The input:
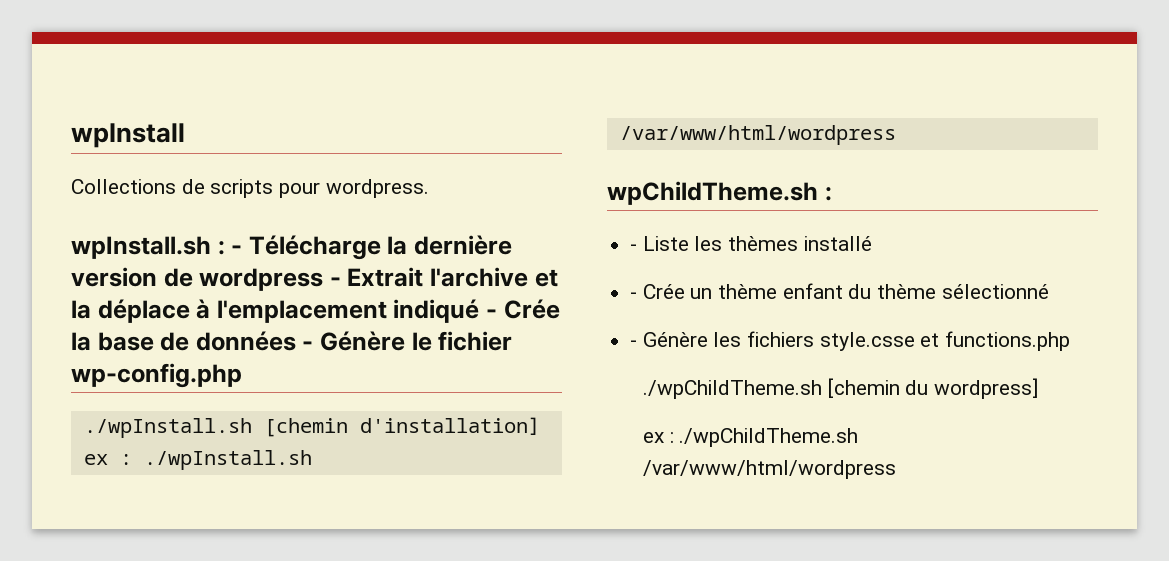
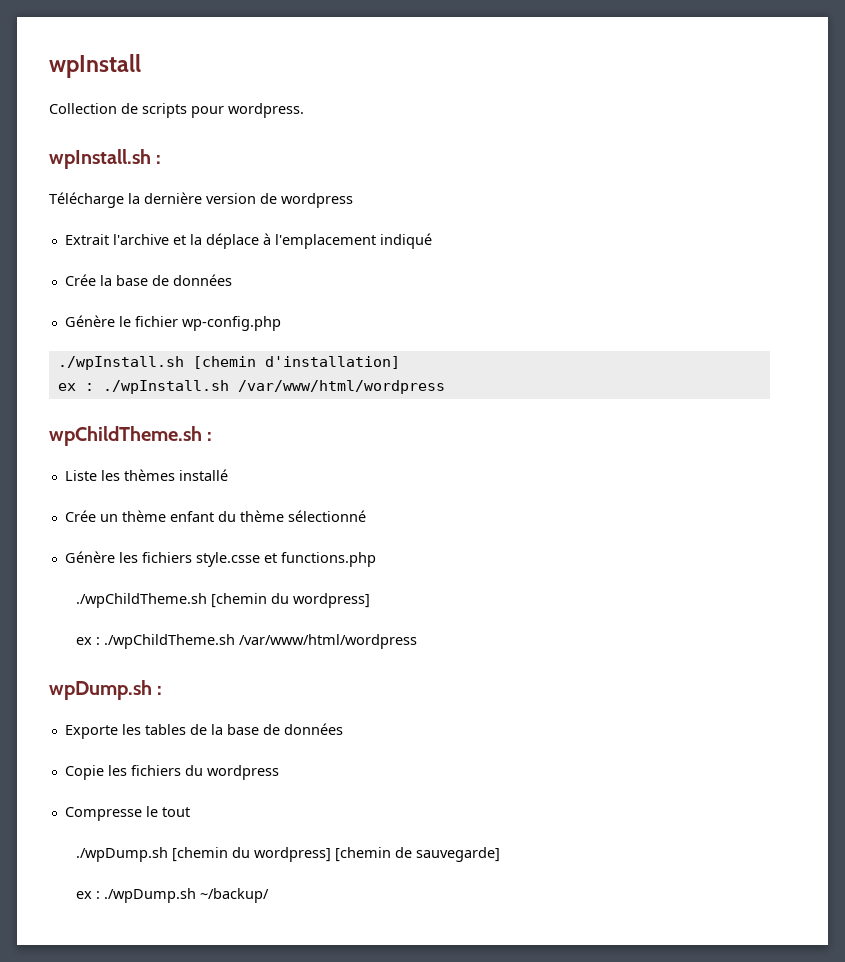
- Collections de scripts pour wordpress.
+ Collection de scripts pour wordpress.
- wpInstall.sh : - Télécharge la dernière version de wordpress - Extrait l'archive et la déplace à l'emplacement indiqué - Crée la base de données - Génère le fichier wp-config.php
+ wpInstall.sh :
+ Télécharge la dernière version de wordpress
+ Extrait l'archive et la déplace à l'emplacement indiqué
+ Crée la base de données
+ Génère le fichier wp-config.php
- - Liste les thèmes installé
+ Liste les thèmes installé
- - Crée un thème enfant du thème sélectionné
+ Crée un thème enfant du thème sélectionné
- - Génère les fichiers style.csse et functions.php
+ Génère les fichiers style.csse et functions.php
+ wpDump.sh :
+ Exporte les tables de la base de données
+ Copie les fichiers du wordpress
+ Compresse le tout
+ ./wpDump.sh [chemin du wordpress] [chemin de sauvegarde]
+ ex : ./wpDump.sh ~/backup/

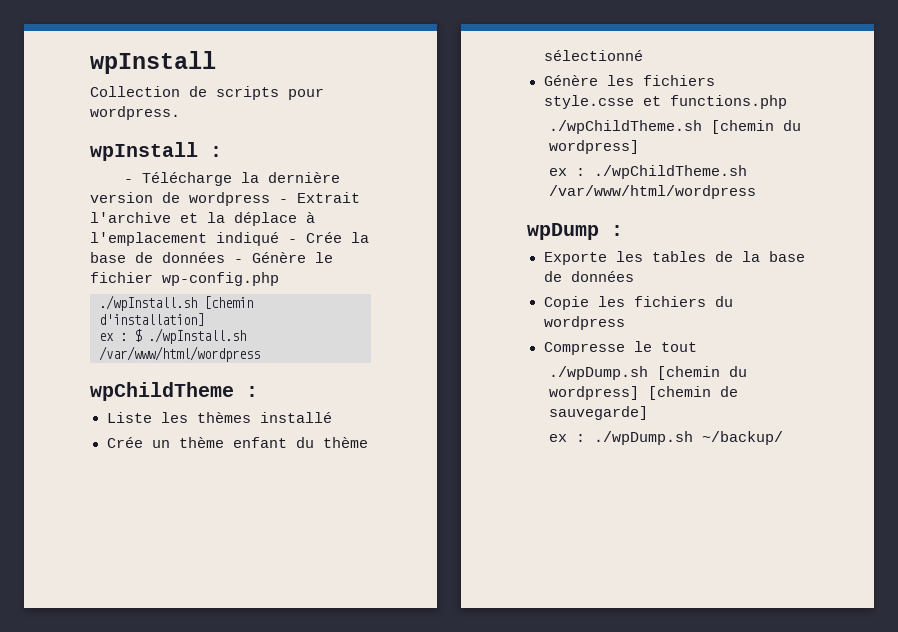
- wpInstall.sh :
- Télécharge la dernière version de wordpress
- Extrait l'archive et la déplace à l'emplacement indiqué
- Crée la base de données
- Génère le fichier wp-config.php
+ wpInstall :
+ - Télécharge la dernière version de wordpress - Extrait l'archive et la déplace à l'emplacement indiqué - Crée la base de données - Génère le fichier wp-config.php
- ex : ./wpInstall.sh /var/www/html/wordpress
+ ex : $ ./wpInstall.sh /var/www/html/wordpress
- wpChildTheme.sh :
+ wpChildTheme :
- wpDump.sh :
+ wpDump :

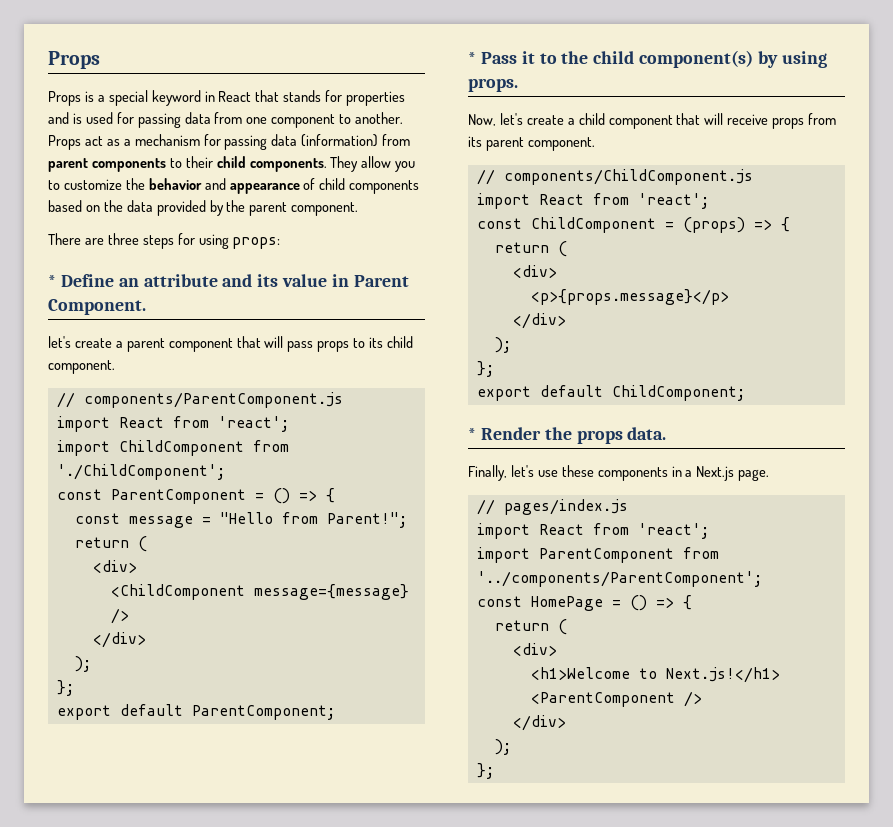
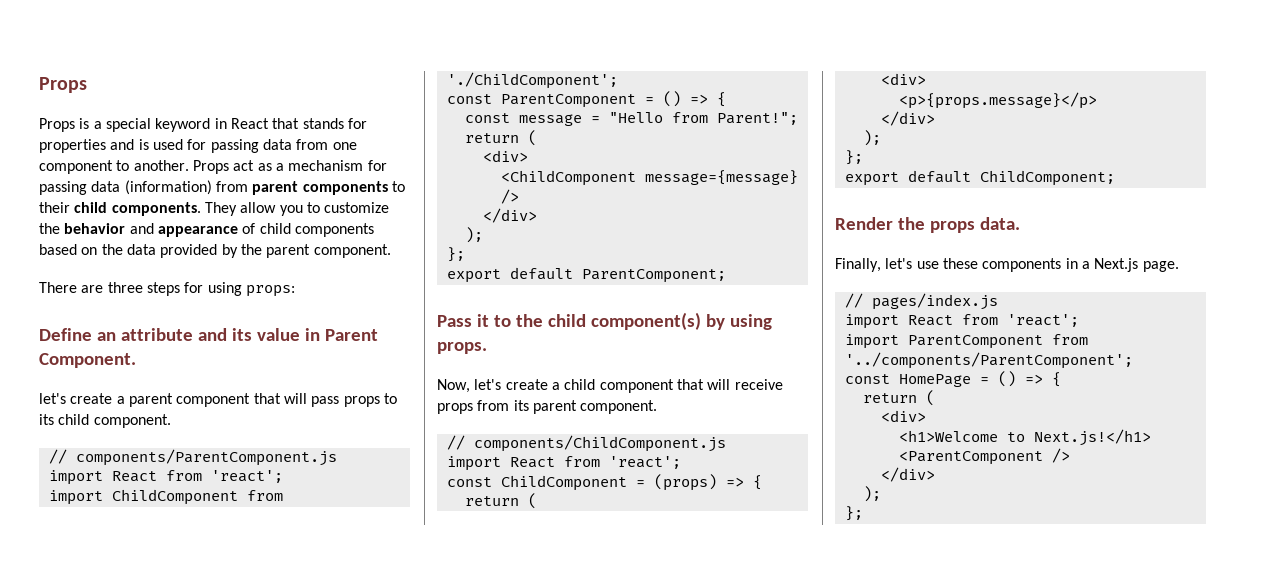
- * Define an attribute and its value in Parent Component.
+ Define an attribute and its value in Parent Component.
- * Pass it to the child component(s) by using props.
+ Pass it to the child component(s) by using props.
- * Render the props data.
+ Render the props data.

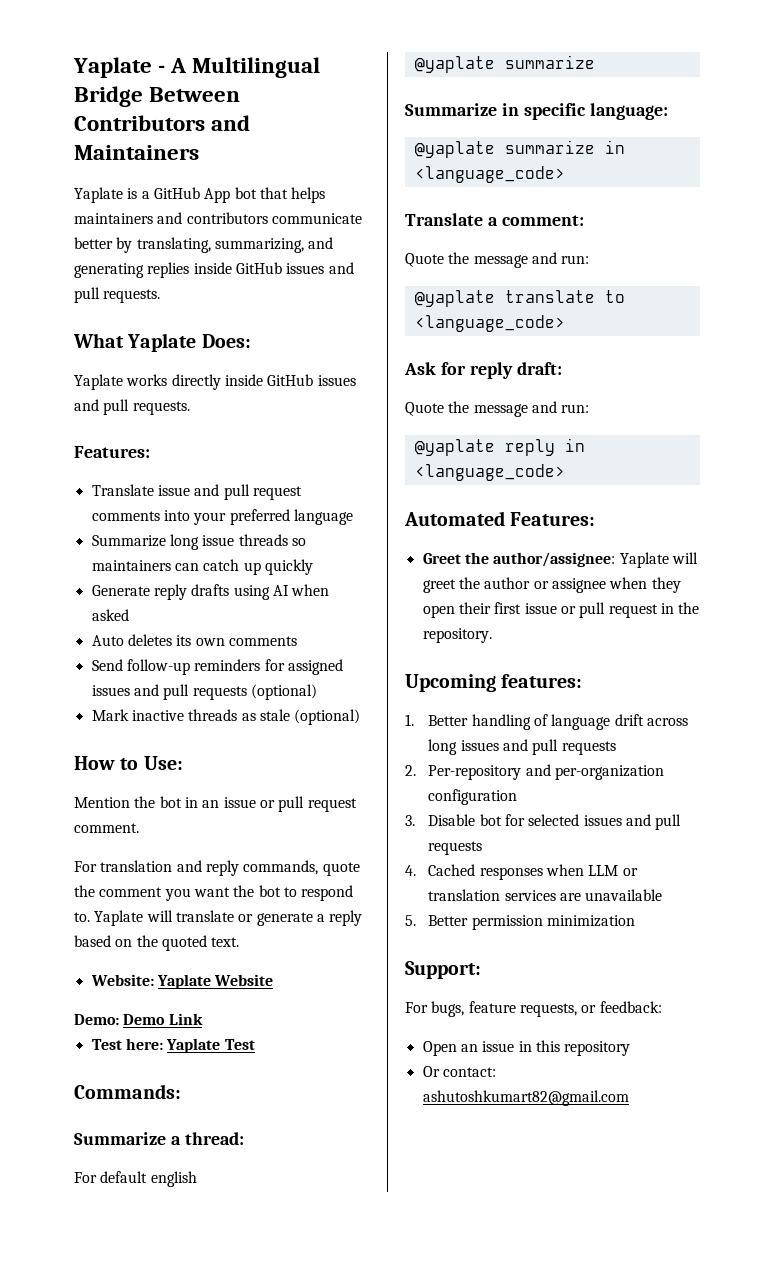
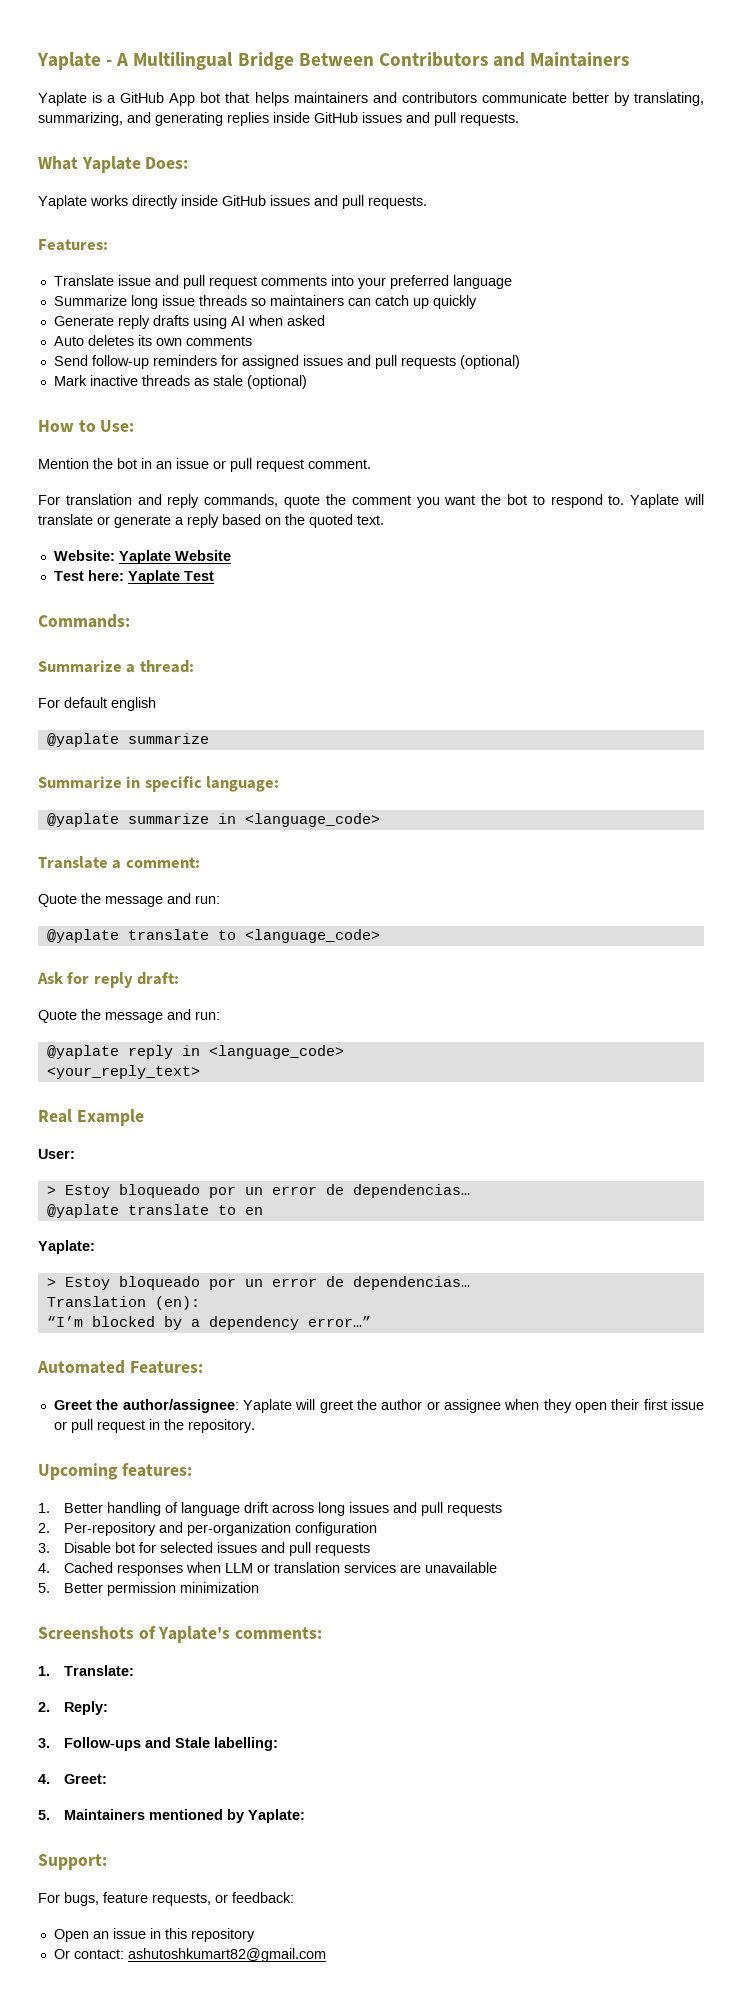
- Demo: Demo Link
+ <your_reply_text>
+ Real Example
+ User:
+ > Estoy bloqueado por un error de dependencias…
+ @yaplate translate to en
+ Yaplate:
+ > Estoy bloqueado por un error de dependencias…
+ Translation (en):
+ “I’m blocked by a dependency error…”
+ Screenshots of Yaplate's comments:
+ 1. Translate:
+ 2. Reply:
+ 3. Follow-ups and Stale labelling:
+ 4. Greet:
+ 5. Maintainers mentioned by Yaplate:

What you are asked to do:
Wherever an image appears, omit it, and retype everything else in the entries exactly.

Task solution:
- Collections de scripts pour wordpress.
+ Collection de scripts pour wordpress.
- wpInstall.sh : - Télécharge la dernière version de wordpress - Extrait l'archive et la déplace à l'emplacement indiqué - Crée la base de données - Génère le fichier wp-config.php
+ wpInstall.sh :
+ Télécharge la dernière version de wordpress
+ Extrait l'archive et la déplace à l'emplacement indiqué
+ Crée la base de données
+ Génère le fichier wp-config.php
- - Liste les thèmes installé
+ Liste les thèmes installé
- - Crée un thème enfant du thème sélectionné
+ Crée un thème enfant du thème sélectionné
- - Génère les fichiers style.csse et functions.php
+ Génère les fichiers style.csse et functions.php
+ wpDump.sh :
+ Exporte les tables de la base de données
+ Copie les fichiers du wordpress
+ Compresse le tout
+ ./wpDump.sh [chemin du wordpress] [chemin de sauvegarde]
+ ex : ./wpDump.sh ~/backup/

- wpInstall.sh :
- Télécharge la dernière version de wordpress
- Extrait l'archive et la déplace à l'emplacement indiqué
- Crée la base de données
- Génère le fichier wp-config.php
+ wpInstall :
+ - Télécharge la dernière version de wordpress - Extrait l'archive et la déplace à l'emplacement indiqué - Crée la base de données - Génère le fichier wp-config.php
- ex : ./wpInstall.sh /var/www/html/wordpress
+ ex : $ ./wpInstall.sh /var/www/html/wordpress
- wpChildTheme.sh :
+ wpChildTheme :
- wpDump.sh :
+ wpDump :

- * Define an attribute and its value in Parent Component.
+ Define an attribute and its value in Parent Component.
- * Pass it to the child component(s) by using props.
+ Pass it to the child component(s) by using props.
- * Render the props data.
+ Render the props data.

- Demo: Demo Link
+ <your_reply_text>
+ Real Example
+ User:
+ > Estoy bloqueado por un error de dependencias…
+ @yaplate translate to en
+ Yaplate:
+ > Estoy bloqueado por un error de dependencias…
+ Translation (en):
+ “I’m blocked by a dependency error…”
+ Screenshots of Yaplate's comments:
+ 1. Translate:
+ 2. Reply:
+ 3. Follow-ups and Stale labelling:
+ 4. Greet:
+ 5. Maintainers mentioned by Yaplate:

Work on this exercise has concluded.